I gave him a patient, beatific Mary Poppins kind of smile, and hoped I didn’t look drugged. “Ellie and I are going to try the slide. Just sit with him. I’ll be there in two minutes.”

“I don’t wanna,” Ellie said as soon as she realized she’d have to climb a ladder built into the back of the slide to get to the top.

“Honey, I’ll be right here. Just put your hands like this . . .” I bent down and lifted, putting her feet on the bottom rung and her hands on the one above it. “Now just take a step . . .”

“I don’t WANT TO DO THIS. I’m SCARED!”

“Hurry up!” shouted the little boy—Hayden? Holden?—behind us. I scooped Ellie into one arm and hauled us both up the ladder.

“Come on!
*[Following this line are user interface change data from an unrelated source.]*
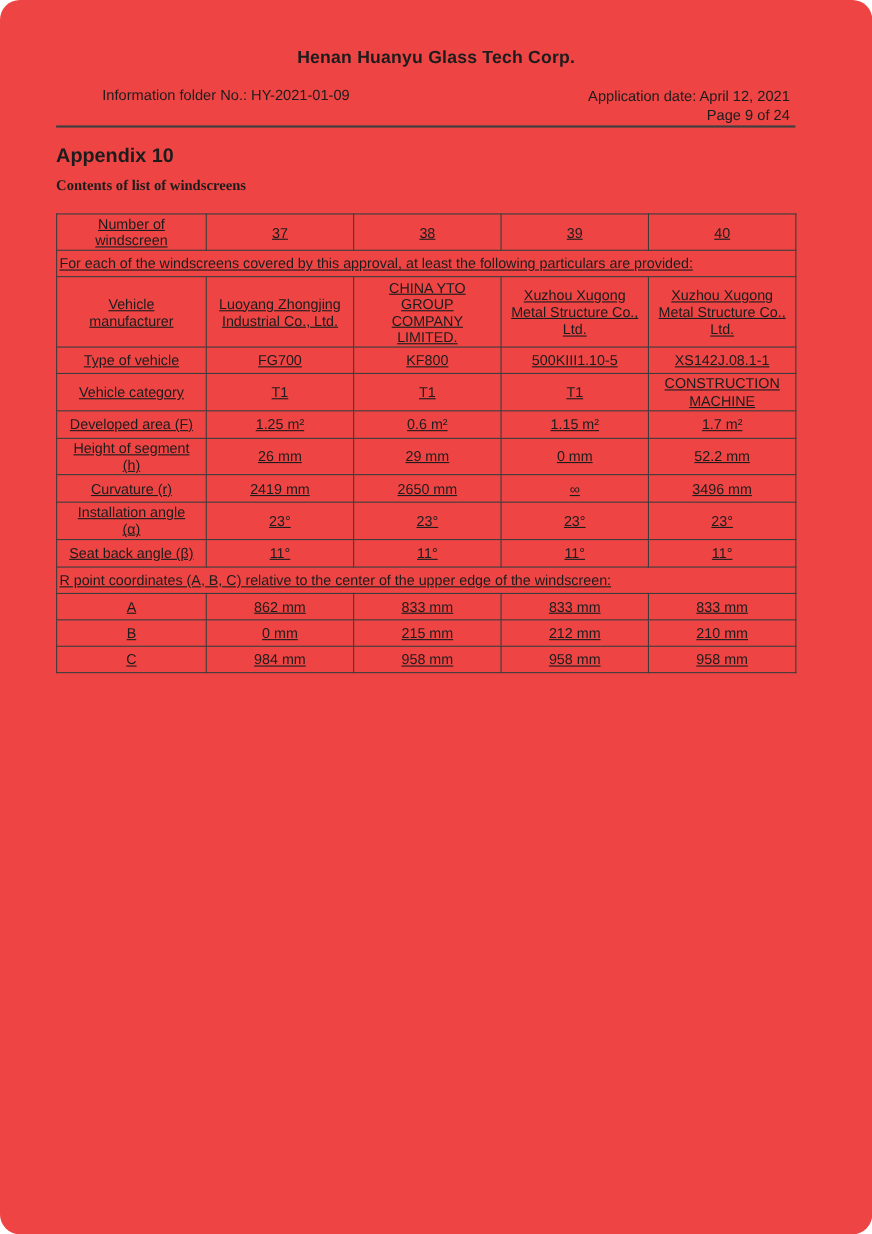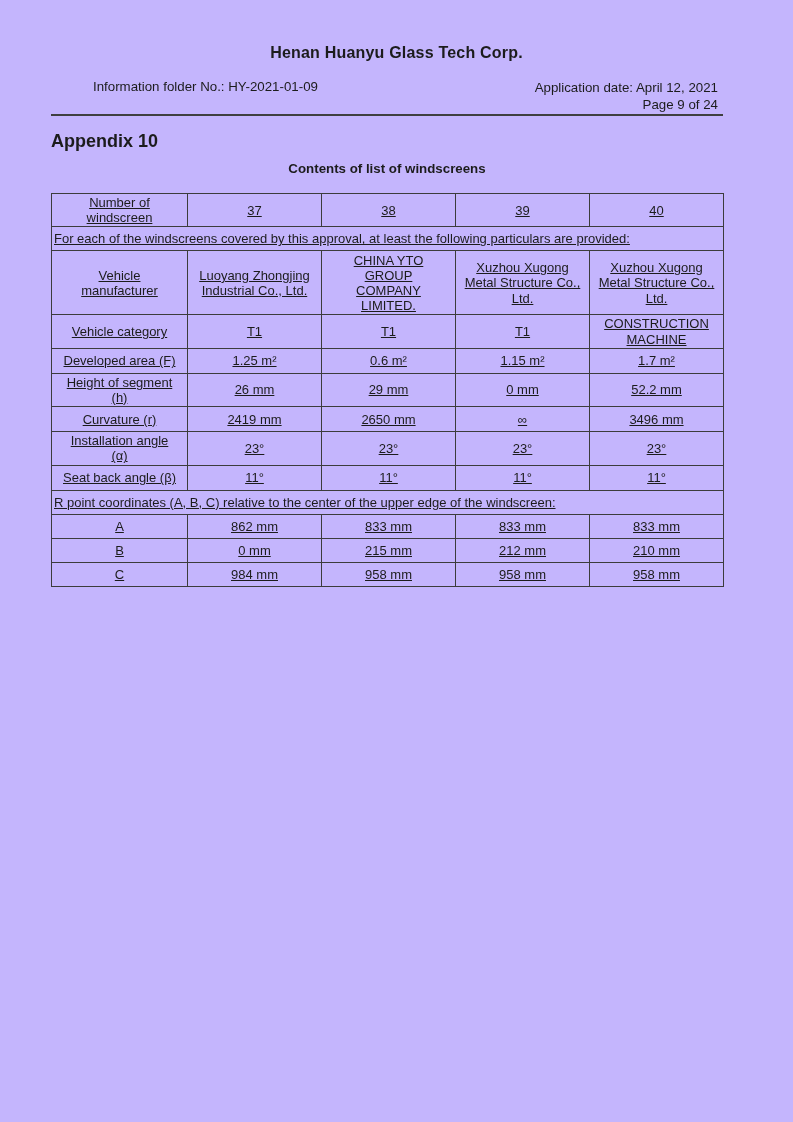--- a/index.html
+++ b/index.html
@@ -7,10 +7,11 @@
   .page {
     width: 793px;
     height: 1122px;
-    background: #c4b5fd;
+    background: #ef4444;
     font-family: "Liberation Sans", "DejaVu Sans", sans-serif;
     color: #1c1c1c;
     overflow: hidden;
+    border-radius: 18px;
   }
   .doc-title {
     padding-top: 44px;

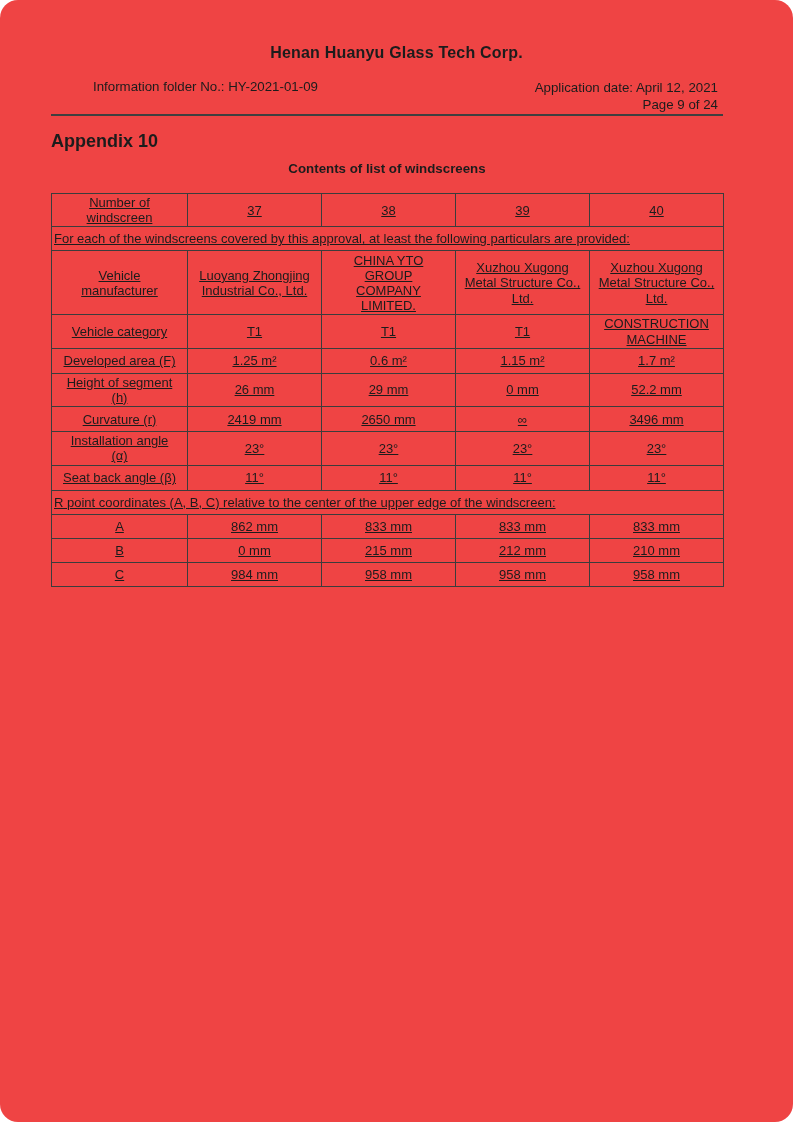--- a/index.html
+++ b/index.html
@@ -46,9 +46,10 @@
   }
   .appendix-sub {
     margin-top: 9px;
-    text-align: center;
+    text-align: left;
     font-weight: bold;
     font-size: 13.3px;
+    font-family: Liberation Serif, serif;
   }
   table.ws-table {
     margin-top: 17px;

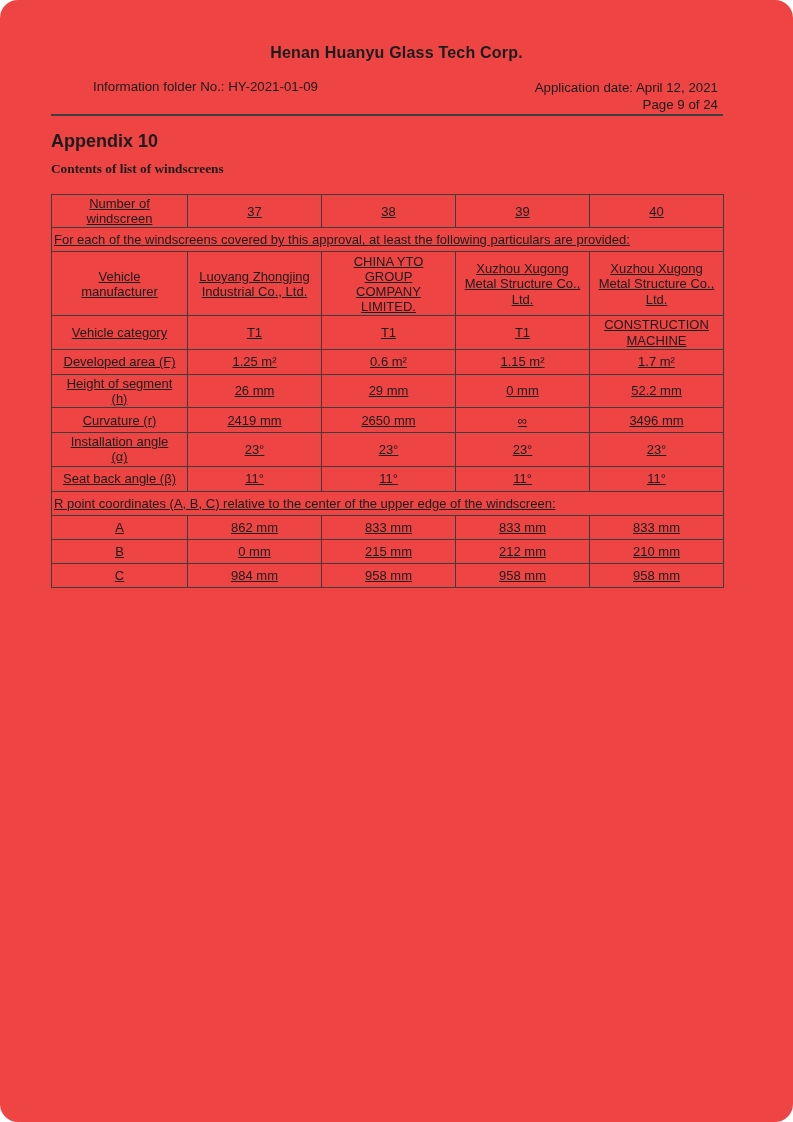--- a/index.html
+++ b/index.html
@@ -133,6 +133,13 @@
 Metal Structure Co.,
 Ltd.</td>
           </tr>
+          <tr style="height: 24px;">
+            <td class="label-cell">Type of vehicle</td>
+            <td class="value-cell">FG700</td>
+            <td class="value-cell">KF800</td>
+            <td class="value-cell">500KIII1.10-5</td>
+            <td class="value-cell">XS142J.08.1-1</td>
+          </tr>
           <tr style="height: 30px;">
             <td class="label-cell">Vehicle category</td>
             <td class="value-cell">T1</td>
You’ll love it! I used to love slides when I was a little girl!”

“I WILL NOT LOVE SLIDES!” said Ellie, but she let me carry her to the top of the slide. Red-faced, panting, with sweat dribbling down my back, I grabbed a sack, marveling at the lack of progress—in these days of satellite radios and wireless Internet, why were kids still sliding on actual burlap sacks? I hoisted Ellie in my arms and got us in position.

“One . . . two . . . three!”

I kicked off with my heels. I could hear my daughter screaming—from fear or delight, I wasn’t sure. Nor was there time to figure it out, because the instant we got to the bottom of the slide, someone grabbed my shoulders and started shaking me.

“What are you doing with my daughter?”

I tried to wriggle away, but my father’s hands were clamped down tight, his fingers curling into the flesh of my upper arms. His shirt was untucked, his tie had been yanked askew, and the Velcro closure of one of his shoes had come undone and was flapping.

“How could you be so irresponsible?” he asked.

“Dad. Dad! It’s me, Allison!”

“You put her down right this minute, Ronnie! Don’t you ever, ever do that again!”

Oh, God. Eloise was wailing as another mother-child duo came hurtling down the slide and slammed into my back, knocking Ellie out of my arms and onto the floor . . . where, unsurprisingly, she started to scream.